BEGIN

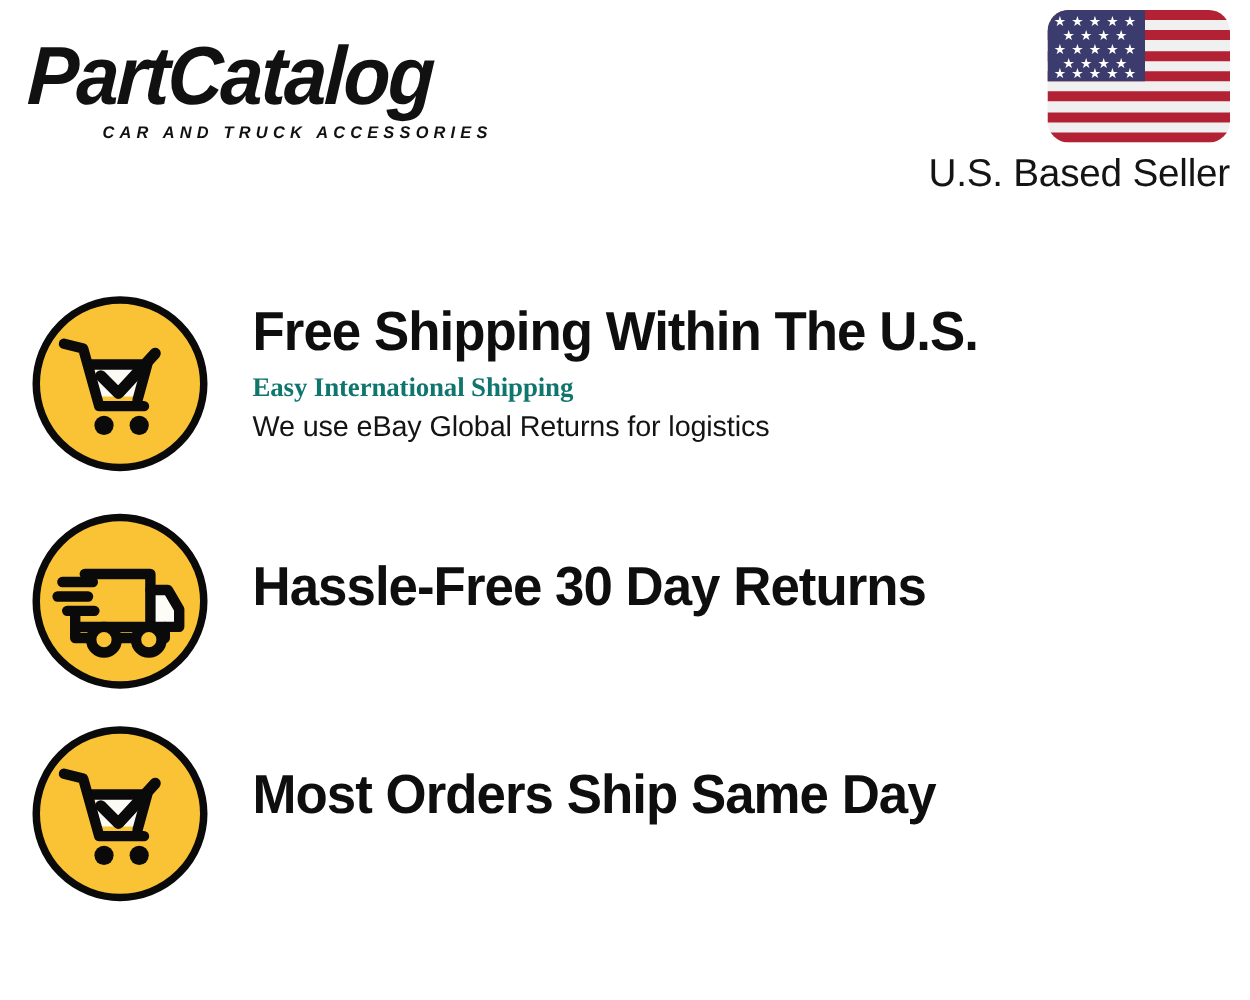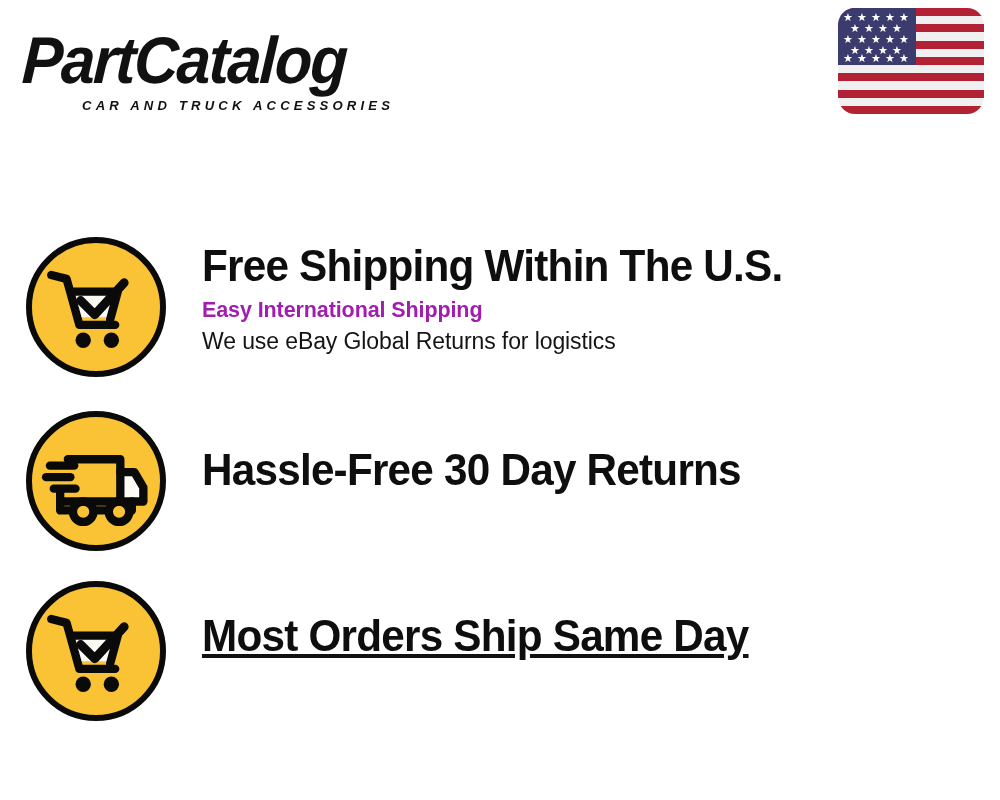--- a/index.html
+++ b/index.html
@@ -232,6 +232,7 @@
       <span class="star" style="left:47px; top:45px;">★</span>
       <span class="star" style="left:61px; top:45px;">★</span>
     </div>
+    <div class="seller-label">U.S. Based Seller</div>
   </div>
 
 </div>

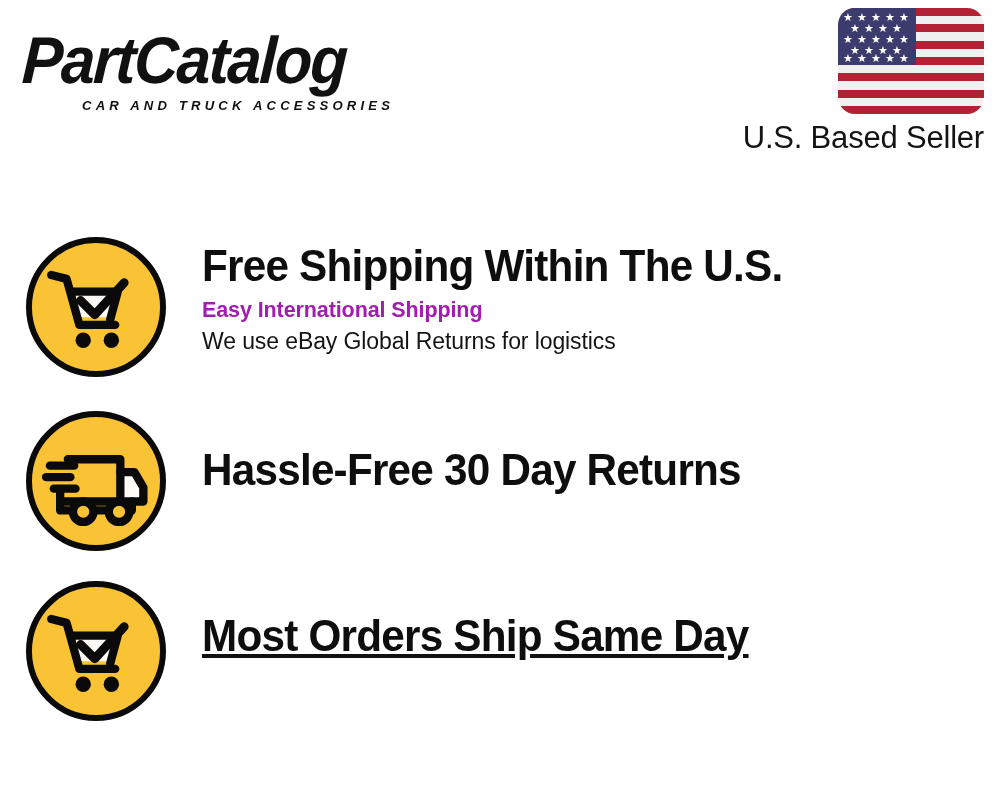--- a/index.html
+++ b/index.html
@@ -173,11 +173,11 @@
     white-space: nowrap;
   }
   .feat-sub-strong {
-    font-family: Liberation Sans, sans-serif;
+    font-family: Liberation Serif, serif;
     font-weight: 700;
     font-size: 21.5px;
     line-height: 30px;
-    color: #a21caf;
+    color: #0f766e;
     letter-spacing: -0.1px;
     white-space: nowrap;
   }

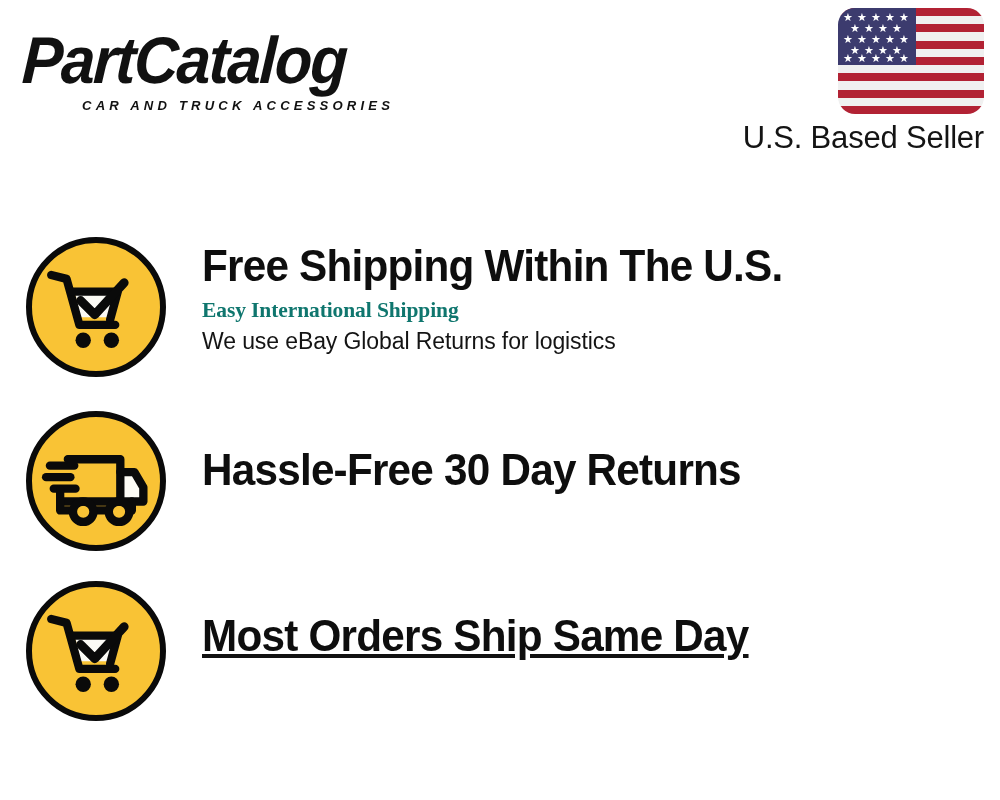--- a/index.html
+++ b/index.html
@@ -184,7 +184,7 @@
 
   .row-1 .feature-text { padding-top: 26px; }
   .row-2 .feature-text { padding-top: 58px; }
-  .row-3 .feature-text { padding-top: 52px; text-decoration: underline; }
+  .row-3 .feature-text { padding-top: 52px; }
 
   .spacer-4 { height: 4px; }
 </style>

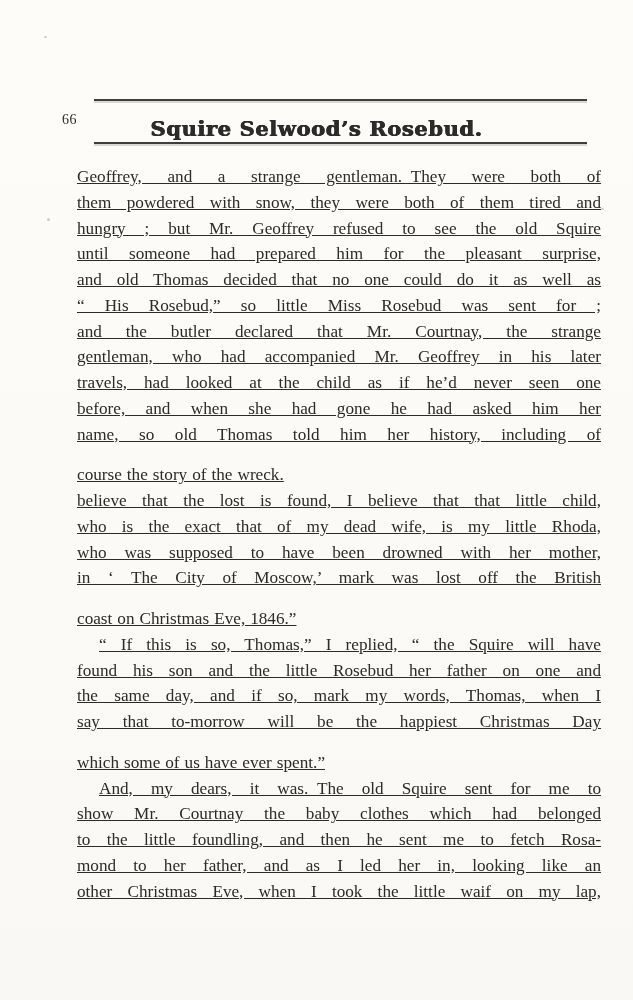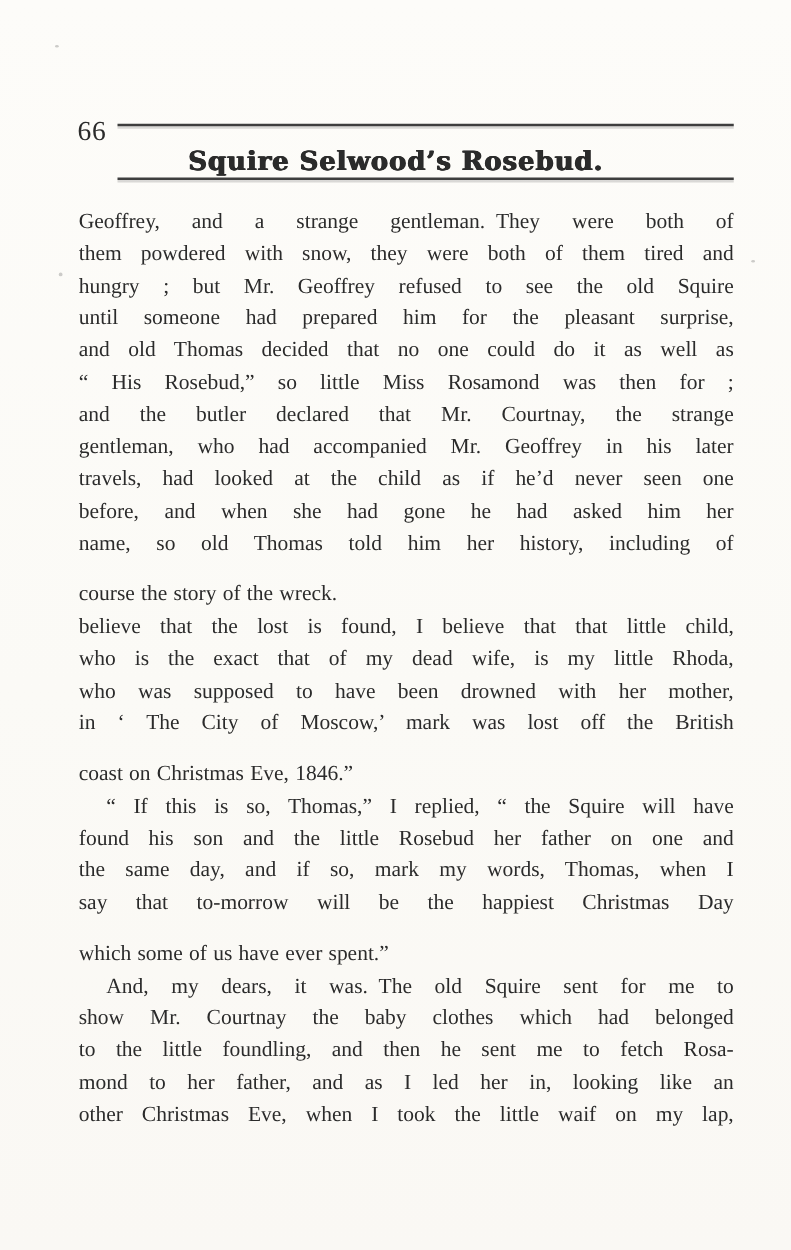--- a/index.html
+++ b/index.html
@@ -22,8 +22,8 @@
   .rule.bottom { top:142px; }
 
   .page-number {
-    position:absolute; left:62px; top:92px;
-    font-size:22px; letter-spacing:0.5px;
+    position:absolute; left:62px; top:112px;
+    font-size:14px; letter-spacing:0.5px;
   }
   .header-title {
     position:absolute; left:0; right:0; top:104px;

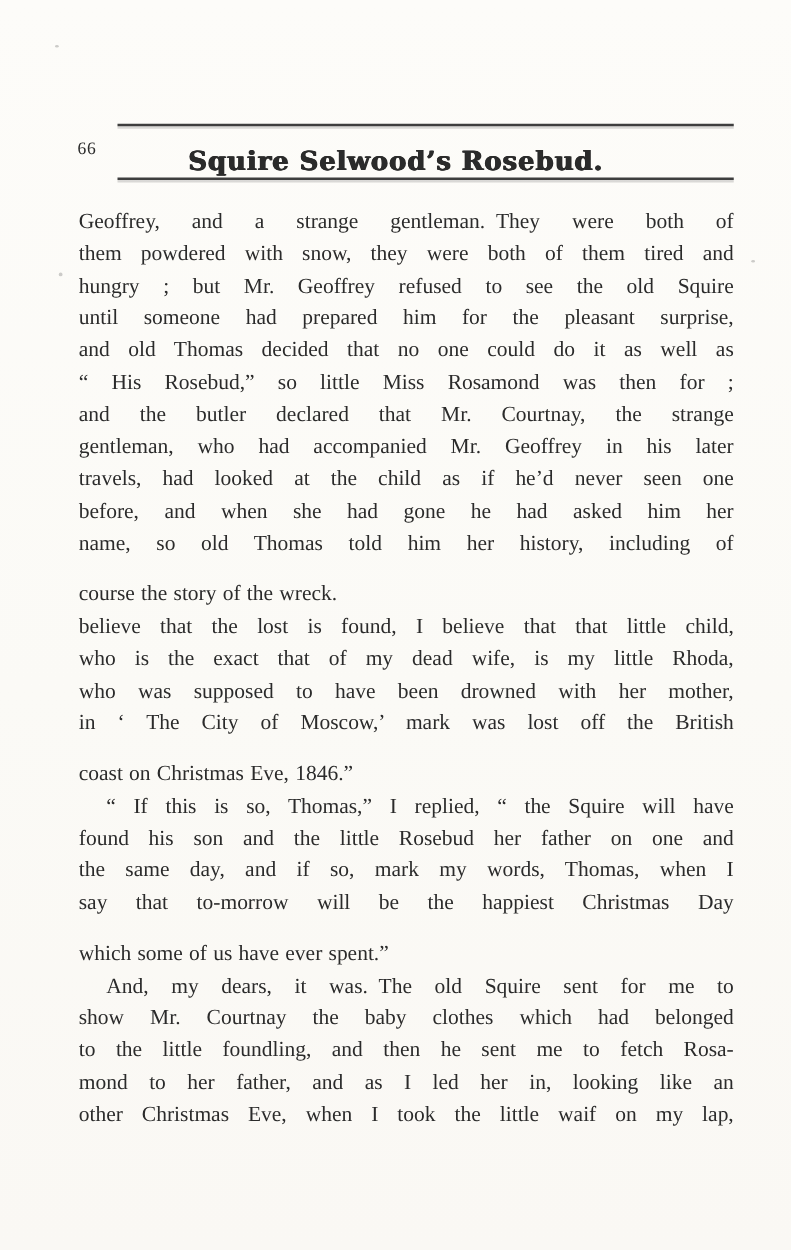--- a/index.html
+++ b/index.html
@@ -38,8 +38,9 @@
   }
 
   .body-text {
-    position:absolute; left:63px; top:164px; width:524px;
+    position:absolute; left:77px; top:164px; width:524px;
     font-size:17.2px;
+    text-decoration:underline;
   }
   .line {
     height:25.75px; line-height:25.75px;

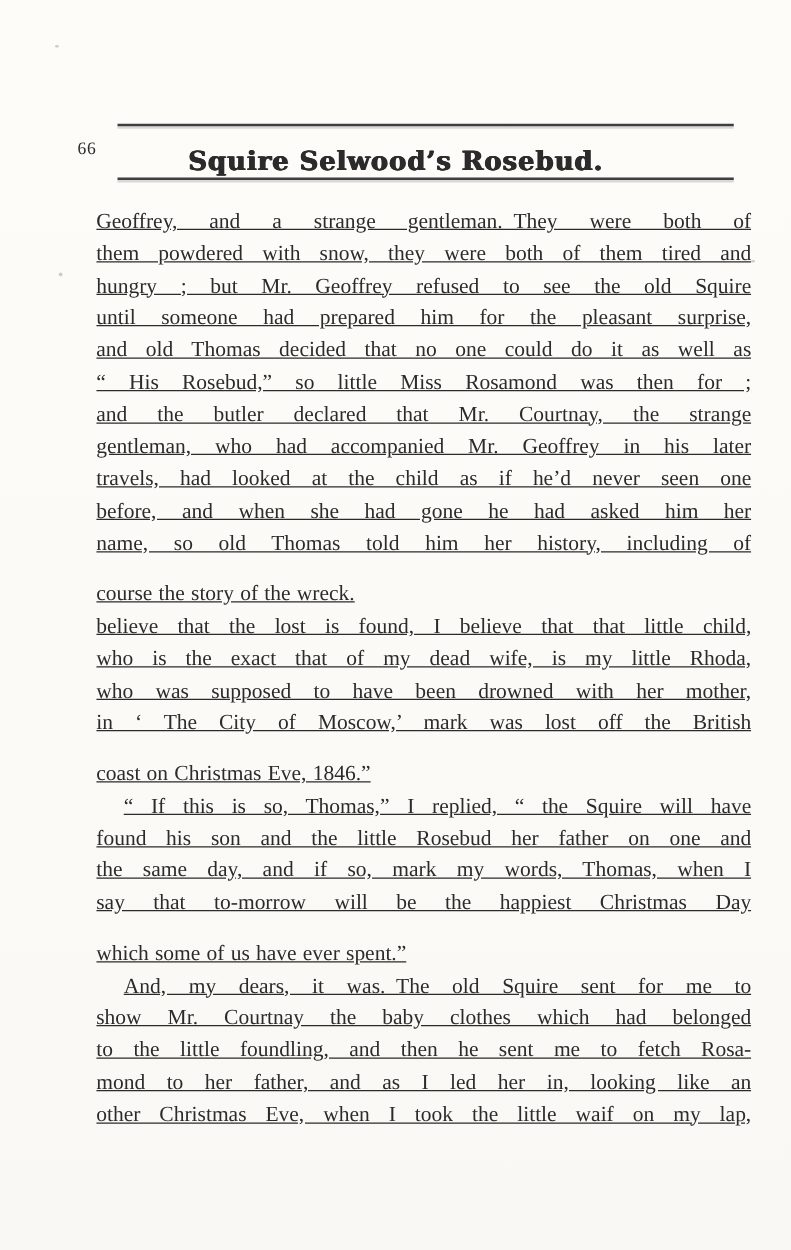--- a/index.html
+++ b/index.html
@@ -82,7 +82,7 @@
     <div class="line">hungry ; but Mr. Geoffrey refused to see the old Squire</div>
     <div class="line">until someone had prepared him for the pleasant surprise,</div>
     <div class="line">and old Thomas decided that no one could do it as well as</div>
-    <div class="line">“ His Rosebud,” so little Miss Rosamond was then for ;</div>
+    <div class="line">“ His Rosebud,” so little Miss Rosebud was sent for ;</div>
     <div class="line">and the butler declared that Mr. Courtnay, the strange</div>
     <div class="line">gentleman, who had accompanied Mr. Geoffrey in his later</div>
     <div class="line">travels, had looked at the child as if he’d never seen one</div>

END

What the task asks — Among the entries, how many lines include the string "style"? Please reply with only the number.

Task solution — 3